Below are lines of data, and only some are wanted. Please repeat exactly those from the line that has "- INTRODUCTION" through the line that has "PyTorch, facilitating customization.".

(Material provided)

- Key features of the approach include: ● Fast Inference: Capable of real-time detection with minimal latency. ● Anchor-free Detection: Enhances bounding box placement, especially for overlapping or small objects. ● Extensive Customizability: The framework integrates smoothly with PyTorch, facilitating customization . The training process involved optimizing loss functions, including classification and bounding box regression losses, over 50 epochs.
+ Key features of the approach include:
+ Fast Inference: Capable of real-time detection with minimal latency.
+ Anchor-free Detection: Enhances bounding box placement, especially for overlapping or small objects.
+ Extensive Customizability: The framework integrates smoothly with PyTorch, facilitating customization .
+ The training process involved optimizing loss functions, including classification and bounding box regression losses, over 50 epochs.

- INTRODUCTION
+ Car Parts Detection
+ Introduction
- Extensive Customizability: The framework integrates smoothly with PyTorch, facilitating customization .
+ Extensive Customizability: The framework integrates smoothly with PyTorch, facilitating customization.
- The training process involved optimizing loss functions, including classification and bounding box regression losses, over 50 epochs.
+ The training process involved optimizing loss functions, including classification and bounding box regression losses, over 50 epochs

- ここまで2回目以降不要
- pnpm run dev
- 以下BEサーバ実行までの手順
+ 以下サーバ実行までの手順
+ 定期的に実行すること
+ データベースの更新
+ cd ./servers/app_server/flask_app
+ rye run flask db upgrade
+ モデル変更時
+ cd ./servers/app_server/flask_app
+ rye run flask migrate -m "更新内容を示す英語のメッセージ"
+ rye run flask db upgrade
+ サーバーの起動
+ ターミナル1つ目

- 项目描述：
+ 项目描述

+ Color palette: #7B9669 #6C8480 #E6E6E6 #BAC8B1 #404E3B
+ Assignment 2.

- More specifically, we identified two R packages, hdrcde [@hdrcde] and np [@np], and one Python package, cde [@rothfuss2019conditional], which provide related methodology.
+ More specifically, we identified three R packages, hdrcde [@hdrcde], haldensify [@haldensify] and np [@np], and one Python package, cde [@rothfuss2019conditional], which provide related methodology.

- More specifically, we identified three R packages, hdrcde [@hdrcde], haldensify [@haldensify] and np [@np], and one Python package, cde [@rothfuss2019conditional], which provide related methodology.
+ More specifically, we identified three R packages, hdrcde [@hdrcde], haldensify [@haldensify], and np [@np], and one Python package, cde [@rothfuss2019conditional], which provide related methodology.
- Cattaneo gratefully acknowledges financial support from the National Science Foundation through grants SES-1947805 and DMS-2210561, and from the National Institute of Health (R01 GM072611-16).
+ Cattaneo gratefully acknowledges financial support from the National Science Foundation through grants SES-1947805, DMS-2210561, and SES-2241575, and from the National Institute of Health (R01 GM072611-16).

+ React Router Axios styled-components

(End Material provided)

_Answer section:_
- INTRODUCTION
+ Car Parts Detection
+ Introduction
- Extensive Customizability: The framework integrates smoothly with PyTorch, facilitating customization .
+ Extensive Customizability: The framework integrates smoothly with PyTorch, facilitating customization.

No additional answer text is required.